Sunday, March 4, 2018

Crisis of Robotreachery! Palladium Abandons Robotech

Apologies for the tongue in cheek title but it seemed appropriate given the penchant for the dramatic displayed by Palladium Books in the pastcompany in question (see below for an explanation).  Palladium Books has finally thrown in the towel on their Robotech RPG Tactics Kickstarter with less than 30 days left in their license for the property.  After raising over $1.4 million USD in 2013 and claiming for years that the game was fine despite delays, they now claim that after producing only roughly half the rewards (more by model count, less by individual sculpt count) that they ran out of money years ago and can't produce the remaining rewards nor refund customers.  

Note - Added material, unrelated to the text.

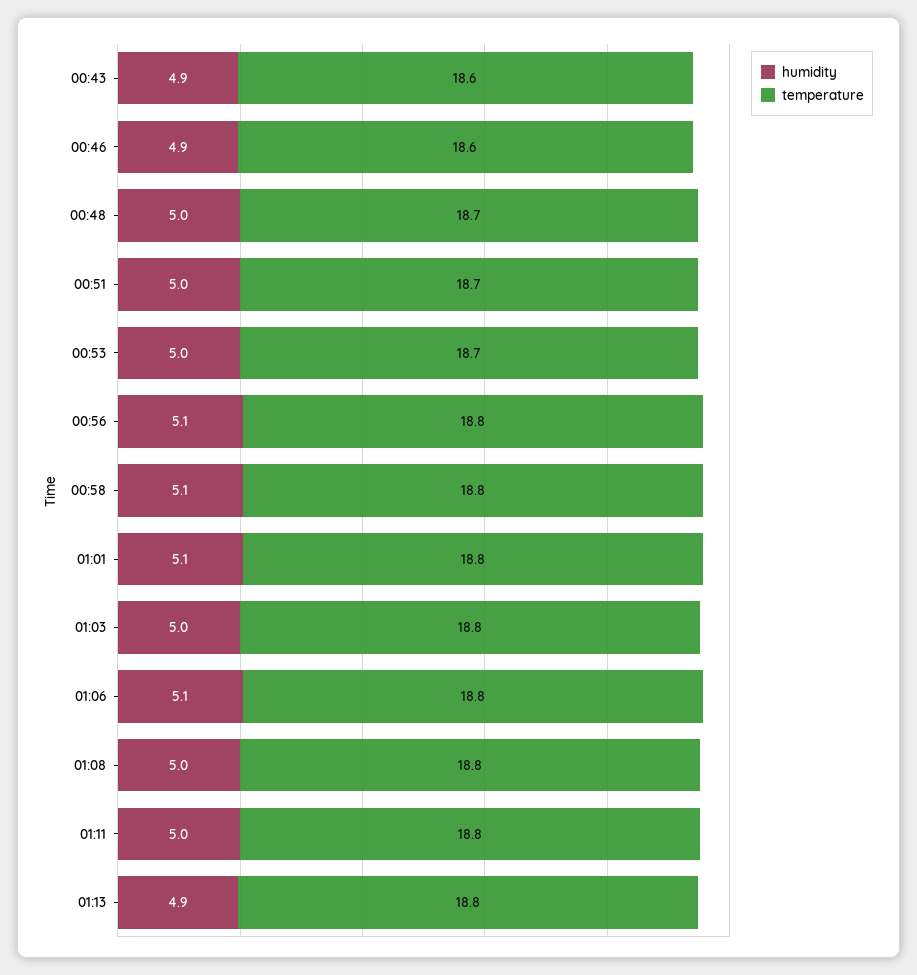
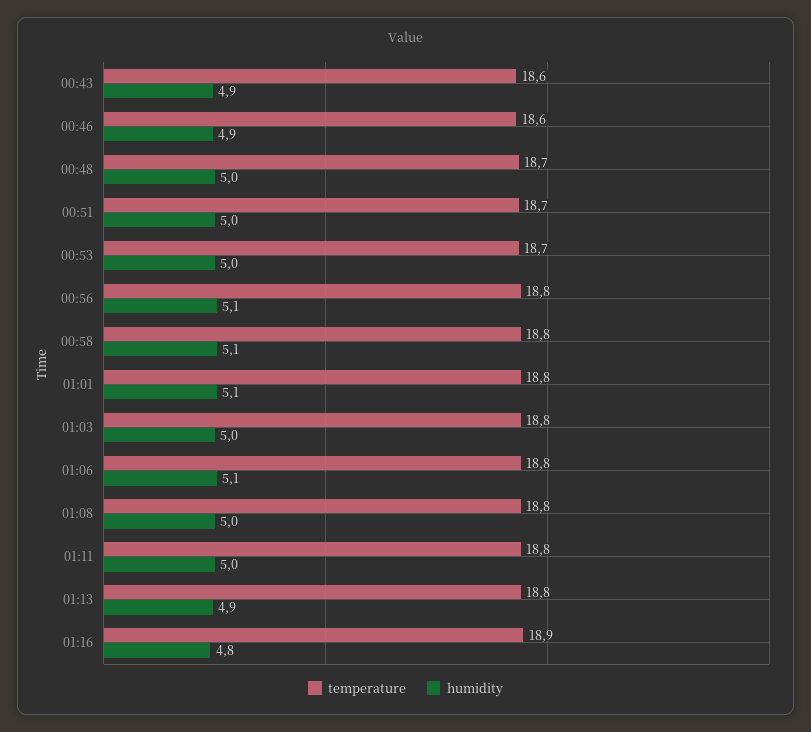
temperature, 01:16: none -> 18.9
humidity, 01:16: none -> 4.8

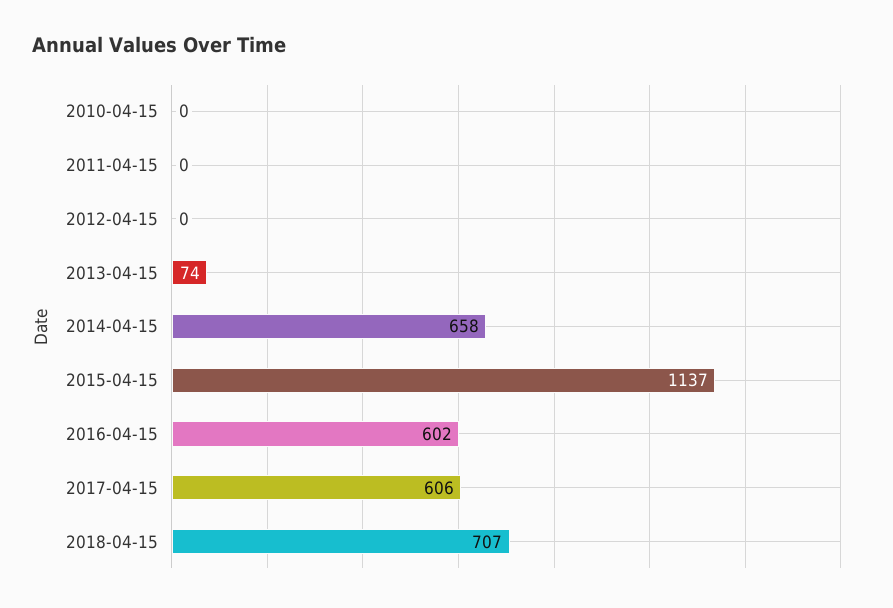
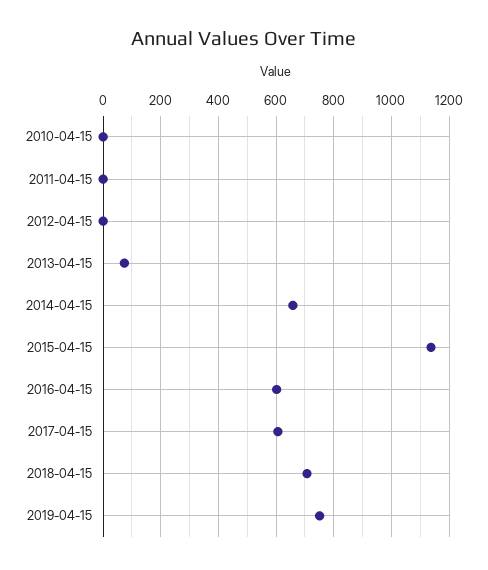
2019-04-15: none -> 750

As a backer, I've covered this project and even come out with my VERMILION SQUADRON house rules for it (link here).  I've avoided criticizing it too harshly here in the past as the project was by the barest definition "ongoing" but Palladium has officially abdicated their substantial remaining contractual obligations after 5 years (four of which had *ZERO* rewards fulfilled).  The initial wave of miniatures were unfortuantely very poorly designed with upwards of 20 parts of a 40mm scale figure with seemingly unnecessary splits including 3 part heads and 4 part legs that somehow still result in a lack of real poseability. There was a little hope mid 2017 with the announcement that a "project manager" was hired for the company and specifically for the project but his biweekly updates soon turned into useless filler that ignored the real issues of the campaign in favor of answering questions no one asked as well as posting a single typo ridden minor rules supplement using uncredited pilfered creative commons art. 

It's long been speculated that the company used backer funds that were supposed to be reserved for the production of wave 2 to instead purchase most if not all of the thousands of retail copies of the game.  Prior to the crowdfunding, Palladium was in dire financial straights after a years earlier embezzlement by an employee (which they named the "Crisis of Treachery" and which was the inspiration for this blog post title parody) and were frequently unable to reprint books from their catalog for years at a time.  One of the stated goals of the crowdfunding in interviews was to allow Palladium to be on stable financial footing and they magically were able to suddenly reprint titles after the crowdfunding as well as finish their prior crowdfunded RPG books that were a year overdue.  Now they claim that they also have no money yet they're sitting on thousands of retail boxes that they seemingly couldn't afford either.  Their pricing breakdown for the production and development costs certainly do nothing to dissuade that theory either as the per unit cost to produce the boxes would put them at a loss if the funds only account for the backer copies they were supposed to pay for.

While Palladium is offering a trade program of sorts for your remaining credit, the relative values are increadibly skewed in their favor.  The remaining outstanding Wave 2 rewards in the base pledge according to their add on math come to over $200 yet they're offering roughly $30 in trade for existing items.  Additionally, backers must pay for shipping depite it being included in the original crowdfunding as well (and Palladium apparently having a reputation for charging exhorbitant shipping costs as well traditionally).  To say that many backers are disappointed would be an understatement.  After years of misleading backers, Palladium waited until just a few weeks before their license expired to finally come clean as to the supposed real state of the project and to offer a pittance of credit for product backers already have that they themselves would contractually be required to destroy in a few weeks.  Other than cases of outright fraud, I can't think of a gaming related crowdfunding project that started out so promising and was mismanaged so badly.  Palladium truly deserves the permanent hit to their already lackluster reputation that they'll inevitably get for how they've treated their most loyal customers since 2013.


  1. And I will add, that while I understand the decision to make the Wave One Macross models to 1/300th scale, in the bigger scheme of things that was clearly the wrong decision if, not the if is important, if you are planning on making models of the mecha from all three shows, because the primary character mechas from Masters and New Generation were smaller.

    As the old saying goes, the road to hell is paved with good intentions.

  2. They were significantly smaller but that would only be an issue if they kept exactly the same scale. Back when Palladium floated the idea of changing the scale three years ago for "future" era miniatures (obviously a smoke screen as they now claim they had ZERO money at the time), I was fine with a sliding scale for each era as long as the miniatures were still noticeably smaller when they needed to be. It could be 6mm for the large macross stuff, 10mm for the other era mechs and battloids, and 15mm for the infantry. No matter what scale they choose, the vast size differences would be an issue if everything was exactly to the same scale. YMMV but as long as the infantry sized stuff is noticeably smaller than any small mech at a glance which is in turn noticeably smaller than large mechs at arm's length, I'm fine with it. I made up this quick cut and paste graphic a long time ago to illustrate my point.

  3. Looking at some sites, the Southren Cross mecha seem to my eye to be about the size of Gears, which is a good thing; but bad also, because now we will never have Gear sized Southern Cross mecha.

  4. I never thought about that but, yeah, they are about gear sized with some things larger and others smaller. They did have some cool designs in each era and I agree it's sad that we'll never see them in wargaming scale.